Wenn du schöne Sachen rausfindest oder Coole Effekte hinbekommen hast Poste doch einfach mal hier auf dieser Seite. Denn meiner Meinung nach kommt Sound hier viel zu kurz von daher wär sowas eine Bereicherung....

MFG Frumpy


----------



## Julien (18. März 2004)

ja du sagst es Reason ist doch ne Software womit man sich das Leben verschönern kann   Ja klar habe ich die Soundbanks und dazu noch 10 Extra CD's die ich gekauft habe. Bin momentan noch immer voll an meinen Hip-hop Beats u Techno Tracks beschäftigt.. sag doch mal Bescheid wenn du mal was zu 2 machen willst..

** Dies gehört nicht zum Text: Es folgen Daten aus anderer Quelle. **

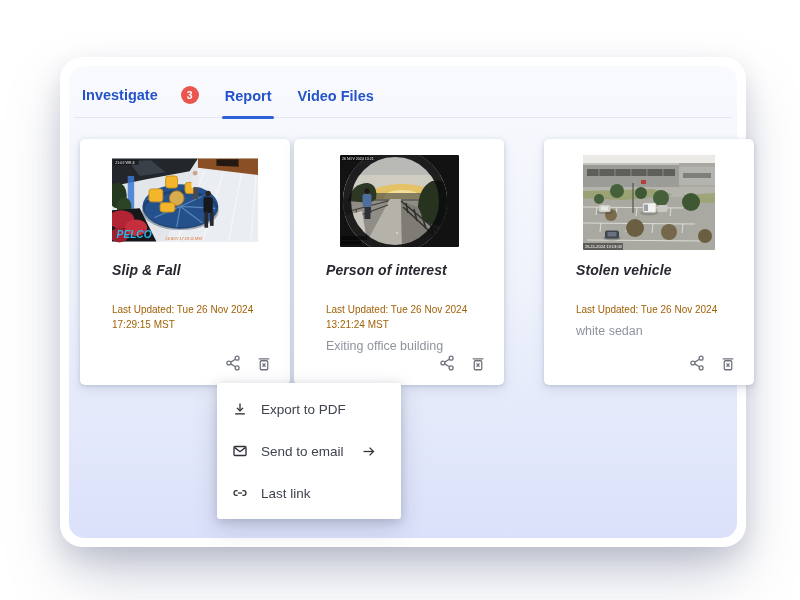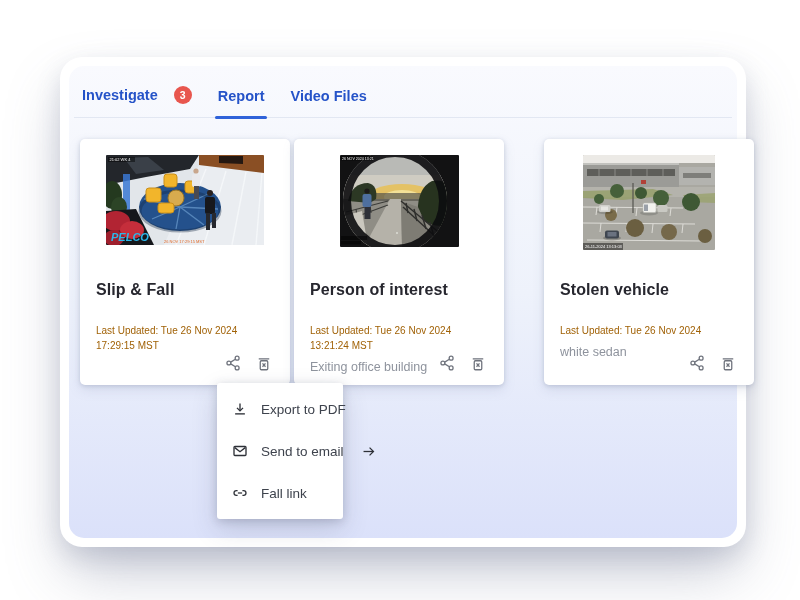--- a/index.html
+++ b/index.html
@@ -19,51 +19,51 @@
     position:absolute;inset:9px;border-radius:15px;overflow:hidden;
     background:linear-gradient(180deg,#f9fafe 0%,#eef2fb 48%,#dbe1fa 100%);
   }
   
   .tabbar{
     position:absolute;left:5px;right:5px;top:0;height:51px;
     border-bottom:1px solid #e2e7f2;
     display:flex;align-items:flex-end;gap:26px;padding:0 8px;
   }
   .tab{
-    position:relative;display:flex;align-items:center;gap:16px;
+    position:relative;display:flex;align-items:center;gap:23px;
     font-size:14.5px;font-weight:700;color:#2553c8;
     padding-bottom:13px;cursor:pointer;white-space:nowrap;
   }
   .tab.active::after{
     content:"";position:absolute;left:-3px;right:-3px;bottom:-2px;height:3px;
     background:#2f62d9;border-radius:2px;
   }
   .badge{
     width:18px;height:18px;border-radius:50%;background:#e8564e;color:#fff;
     font-size:10.5px;font-weight:700;display:flex;align-items:center;justify-content:center;
   }
   
   .card{
     position:absolute;top:139px;width:210px;height:246px;box-sizing:border-box;
-    background:#ffffff;border-radius:5px;padding:0 16px;
+    background:#ffffff;border-radius:5px;padding:0 32px;
     box-shadow:0 1px 4px rgba(130,140,170,.35), 0 5px 12px rgba(130,140,170,.18);
     display:flex;flex-direction:column;cursor:pointer;
   }
   .card.c1{left:80px;} .card.c2{left:294px;} .card.c3{left:544px;}
   .thumb-wrap{margin-top:16px;height:104px;display:flex;justify-content:center;align-items:flex-start;}
   .thumb-wrap svg{display:block;border-radius:1px;}
-  .card-title{margin-top:22px;font-size:16px;font-weight:700;color:#27272f;letter-spacing:.1px;}
+  .card-title{margin-top:3px;font-size:14px;font-weight:700;color:#27272f;letter-spacing:.1px;font-style:italic;}
   .card-meta{margin-top:24px;font-size:10px;color:#a16207;line-height:1.5;}
   .card-desc{margin-top:7px;font-size:12.5px;color:#8e939d;}
   .card-actions{position:absolute;right:16px;bottom:12px;display:flex;gap:11px;}
   .icon-btn{width:20px;height:20px;display:flex;align-items:center;justify-content:center;
     background:none;border:none;padding:0;cursor:pointer;}
   
   .menu{
-    position:absolute;left:217px;top:383px;width:126px;z-index:10;
+    position:absolute;left:217px;top:383px;width:184px;z-index:10;
     background:#ffffff;border-radius:3px;padding:5px 0;
     box-shadow:0 2px 10px rgba(60,65,90,.22), 0 10px 26px rgba(60,65,90,.18);
   }
   .menu-item{
     height:42px;display:flex;align-items:center;gap:12px;padding:0 14px;
     font-size:13.5px;color:#3e434d;cursor:pointer;white-space:nowrap;
   }
   .menu-item svg{flex:0 0 auto;}
   .trailing{margin-left:4px;display:flex;align-items:center;}
 </style>
@@ -344,15 +344,15 @@
         <polyline points="13.5,6.5 19,12 13.5,17.5"></polyline>
       </svg>
     </span>
   </div>
   <div class="menu-item">
     <svg width="18" height="18" viewBox="0 0 24 24" fill="none" stroke="#2e3138" stroke-width="1.7">
       <path d="M9.2 12 h5.6"></path>
       <path d="M8.8 15.2 H7.2 a3.2 3.2 0 1 1 0 -6.4 h1.6"></path>
       <path d="M15.2 8.8 h1.6 a3.2 3.2 0 1 1 0 6.4 h-1.6"></path>
     </svg>
-    <span>Fall link</span>
+    <span>Last link</span>
   </div>
 </div>
 
 </body></html>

P.S.: für diesen Preis bekommst du sonst niergends ein so gutes Programm !


----------



## Frumpy (18. März 2004)

Joar gerne...

im moment ist mein Terminkalender voll hab eine ganze Reihe von Projekten um die ich mich kümmern muss aber ab nächsten Monat werd ich mich wohl wieder mal beisetzen und n Paar Beats basteln. wenn meine Website soweit ist kommen meine Produktionen auch dort rauf. Habe auch noch n paar Spezis an der Hand die sich gleich kurzer Hand ein ganzes Tonstudio eingerichtet haben um einen PC mit Reason herum.  

Die sind mir nur Styletechnisch etwas zu alternativ aber was das abmischen und optimieren von Sound angeht haben die echt was auf dem Kasten.

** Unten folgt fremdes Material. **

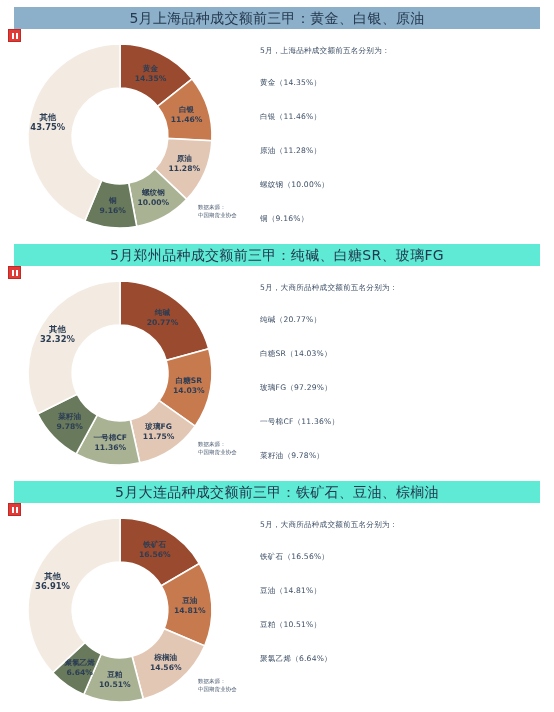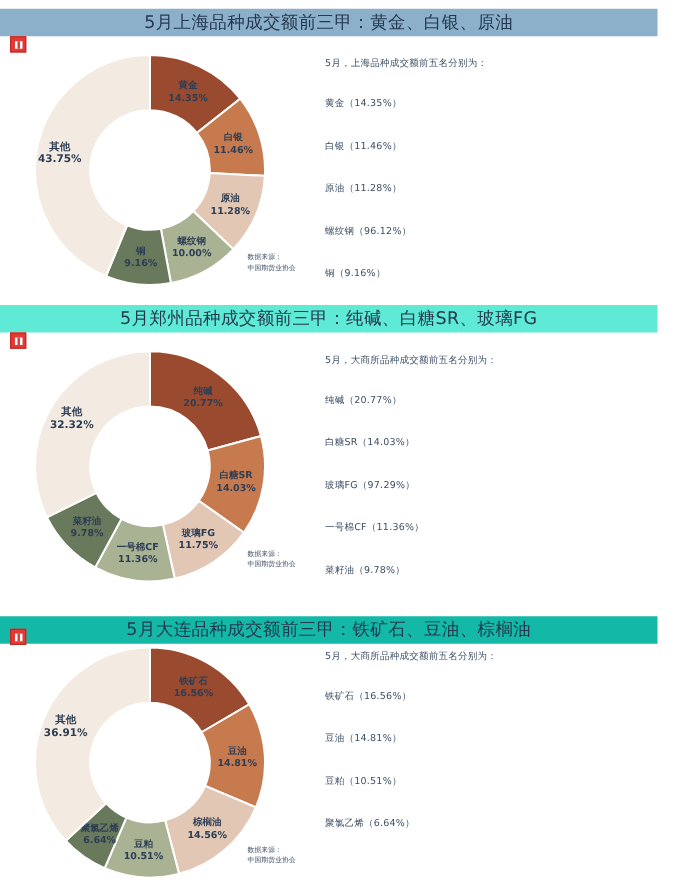--- a/index.html
+++ b/index.html
@@ -35,21 +35,21 @@
   }
   
   .hdr-wrap {
     position: absolute;
     left: 0; top: 0;
     width: 554px;
     height: 32px;
   }
   .hdr-bar {
     position: absolute;
-    left: 0;
+    left: 14px;
     top: 7px;
     width: 526px;
     height: 22px;
     background: #8cb0c9;
     display: flex;
     align-items: center;
     justify-content: center;
   }
   .hdr-title {
     font-size: 14px;
@@ -214,21 +214,21 @@
               <div class="src-note">
                 <div>数据来源：</div>
                 <div>中国期货业协会</div>
               </div>
             </div>
             <div class="text-col">
               <div class="intro-line">5月，上海品种成交额前五名分别为：</div>
               <div class="rank-line">黄金（14.35%）</div>
               <div class="rank-line">白银（11.46%）</div>
               <div class="rank-line">原油（11.28%）</div>
-              <div class="rank-line">螺纹钢（96.12%）</div>
+              <div class="rank-line">螺纹钢（10.00%）</div>
               <div class="rank-line">铜（9.16%）</div>
             </div>
           </div>
           <div class="bottom-rule" style="background: transparent;"></div>
         </div>
       </div>
       <div class="section">
         <div class="section-inner">
           <div class="hdr-wrap">
             <div class="hdr-bar" style="background: #5eead4;">
@@ -273,21 +273,21 @@
               <div class="rank-line">一号棉CF（11.36%）</div>
               <div class="rank-line">菜籽油（9.78%）</div>
             </div>
           </div>
           <div class="bottom-rule" style="background: transparent;"></div>
         </div>
       </div>
       <div class="section">
         <div class="section-inner">
           <div class="hdr-wrap">
-            <div class="hdr-bar" style="background: #14b8a6; margin-top: 12px;">
+            <div class="hdr-bar" style="background: #5eead4;">
               <div class="hdr-title">5月大连品种成交额前三甲：铁矿石、豆油、棕榈油</div>
             </div>
             <div class="broken-img"></div>
           </div>
           <div class="body-row">
             <div class="chart-col">
               <div class="donut-holder">
                 <svg class="donut-svg" viewBox="0 0 196 196">
                   <path d="M 98 6 A 92 92 0 0 1 177.3690968976154 51.475313459874506 L 139.27193038676003 73.80716299913475 A 47.84 47.84 0 0 0 98 50.16 Z" fill="#9a4a2e" stroke="#ffffff" stroke-width="1.6"></path>
                   <text class="slice-label" x="132.7600473029523" y="32.33250036884231" fill="#2c3e55">铁矿石</text>

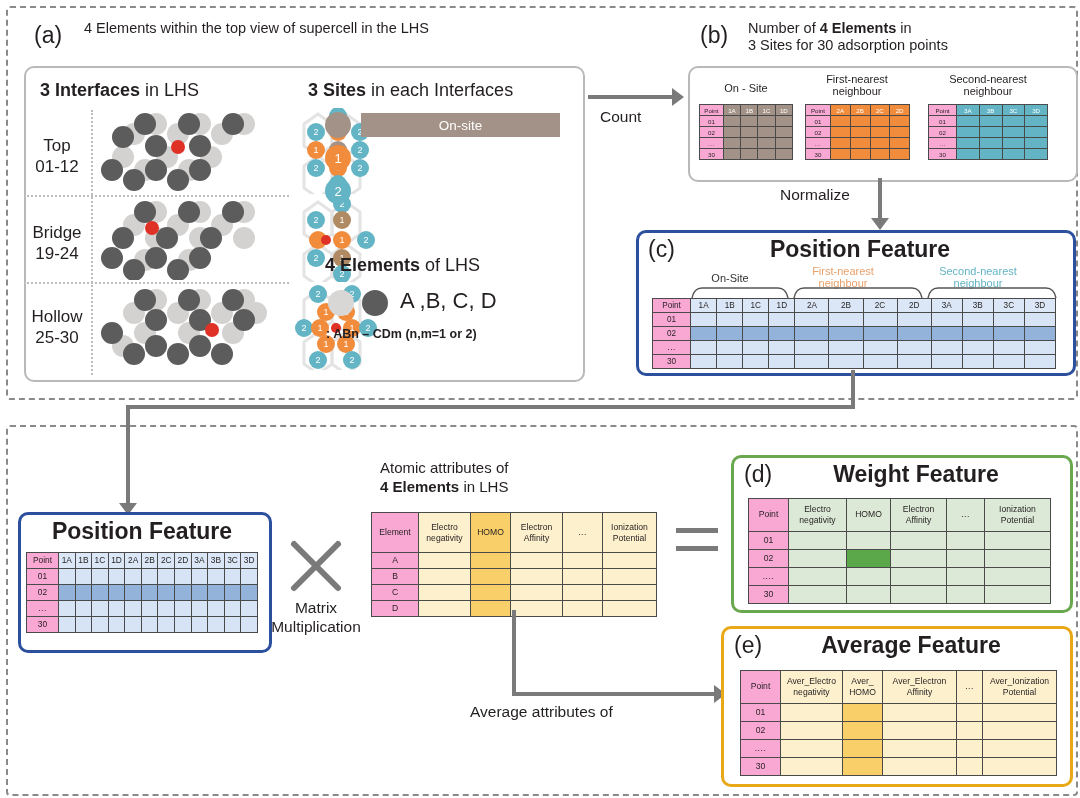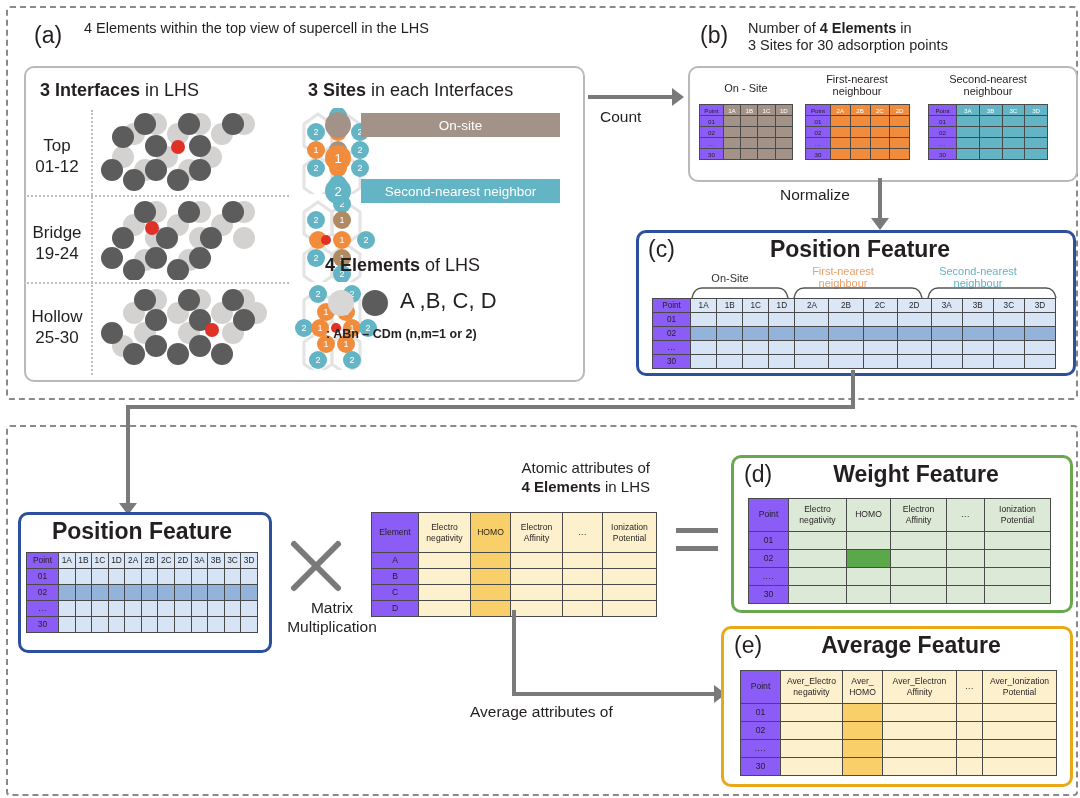--- a/index.html
+++ b/index.html
@@ -21,21 +21,21 @@
   .caption{font-size:14.5px;line-height:17px;color:#231f20;}
   .caption b{font-weight:700;}
   .panel-title{font-size:23px;font-weight:700;color:#231f20;text-align:center;}
   .hdr{font-size:18px;color:#231f20;}
   .hdr b{font-weight:700;}
 
   
   table.t{border-collapse:collapse;table-layout:fixed;}
   table.t td,table.t th{border:1px solid #4a4a4a;font-weight:400;text-align:center;
       padding:0;overflow:hidden;white-space:nowrap;}
-  .pointcol{background:#8b5cf6;}
+  .pointcol{background:#f9a8d4;}
 
   
   .tb td,.tb th{height:10px;font-size:6.2px;line-height:7px;}
   .tb .pointcol{width:22px;}
   .tb col.dat{width:16px;}
 
   
   .tc td,.tc th{height:13px;font-size:8.2px;line-height:9px;}
 
   
@@ -311,21 +311,20 @@
 <div class="abs" style="left:325px;top:112px;width:235px;">
   <div class="legend-row">
     <div class="legend-dot f-brown"></div>
     <div class="legend-bar f-brown">On-site</div>
   </div>
   <div class="legend-row">
     <div class="legend-dot f-orange">1</div>
   </div>
   <div class="legend-row">
     <div class="legend-dot f-teal">2</div>
-    <div class="legend-bar f-teal">Second-nearest neighbor</div>
   </div>
 </div>
 
 <div class="hdr abs" style="left:325px;top:255px;">
   <b>4 Elements</b><span> of LHS</span>
 </div>
 <div class="abs" style="left:328px;top:290px;width:26px;height:26px;border-radius:50%;background:#d9d7d5;"></div>
 <div class="abs" style="left:362px;top:290px;width:26px;height:26px;border-radius:50%;background:#5c5c5c;"></div>
 <div class="abs" style="left:400px;top:288px;font-size:22px;">A ,B, C, D</div>
 <div class="abs" style="left:326px;top:327px;font-size:12.5px;font-weight:700;">: ABn – CDm  (n,m=1 or 2)</div>
@@ -711,26 +710,26 @@
       </tr>
 </tbody>
   </table>
 
 <svg class="abs" style="left:288px;top:538px;" width="56" height="56">
   <g stroke="#7a7a7a" stroke-width="6" stroke-linecap="round">
     <line x1="6" y1="6" x2="50" y2="50"></line>
       <line x1="50" y1="6" x2="6" y2="50"></line>
   </g>
 </svg>
-<div class="abs" style="left:268px;top:598px;width:96px;text-align:center;font-size:15.5px;line-height:19px;margin-left:16px;">
+<div class="abs" style="left:268px;top:598px;width:96px;text-align:center;font-size:15.5px;line-height:19px;">
   <div>Matrix</div>
   <div>Multiplication</div>
 </div>
 
-<div class="abs" style="left:400px;top:458px;width:250px;text-align:right;font-size:15px;line-height:19px;">
+<div class="abs" style="left:380px;top:458px;width:250px;text-align:left;font-size:15px;line-height:19px;">
   <div>Atomic attributes of</div>
   <div>
     <b>4 Elements</b><span> in LHS</span>
   </div>
 </div>
 
 <table class="t ta" style="position:absolute;left:371px;top:512px;width:285px;">
   <colgroup>
       <col style="width:47px">
       <col style="width:52px">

Naja schaun wir mal wie ich zeit hab wir bleiben in Kontakt.

MFG Frumpy


----------



## liquidbeats (24. Juli 2004)

Tutorials Findeste Hier 
KLICK

Da musste auch mal fragen wer da Lust zu deinen Projekten hat.
Da sind einige die Produzieren und sicherlich  kannst du dort auch  RMX anfragen stellen oder selbst von anderen songs RMX machen.

Wie auch immer da dürftest du Fündig werden 


MFG:


----------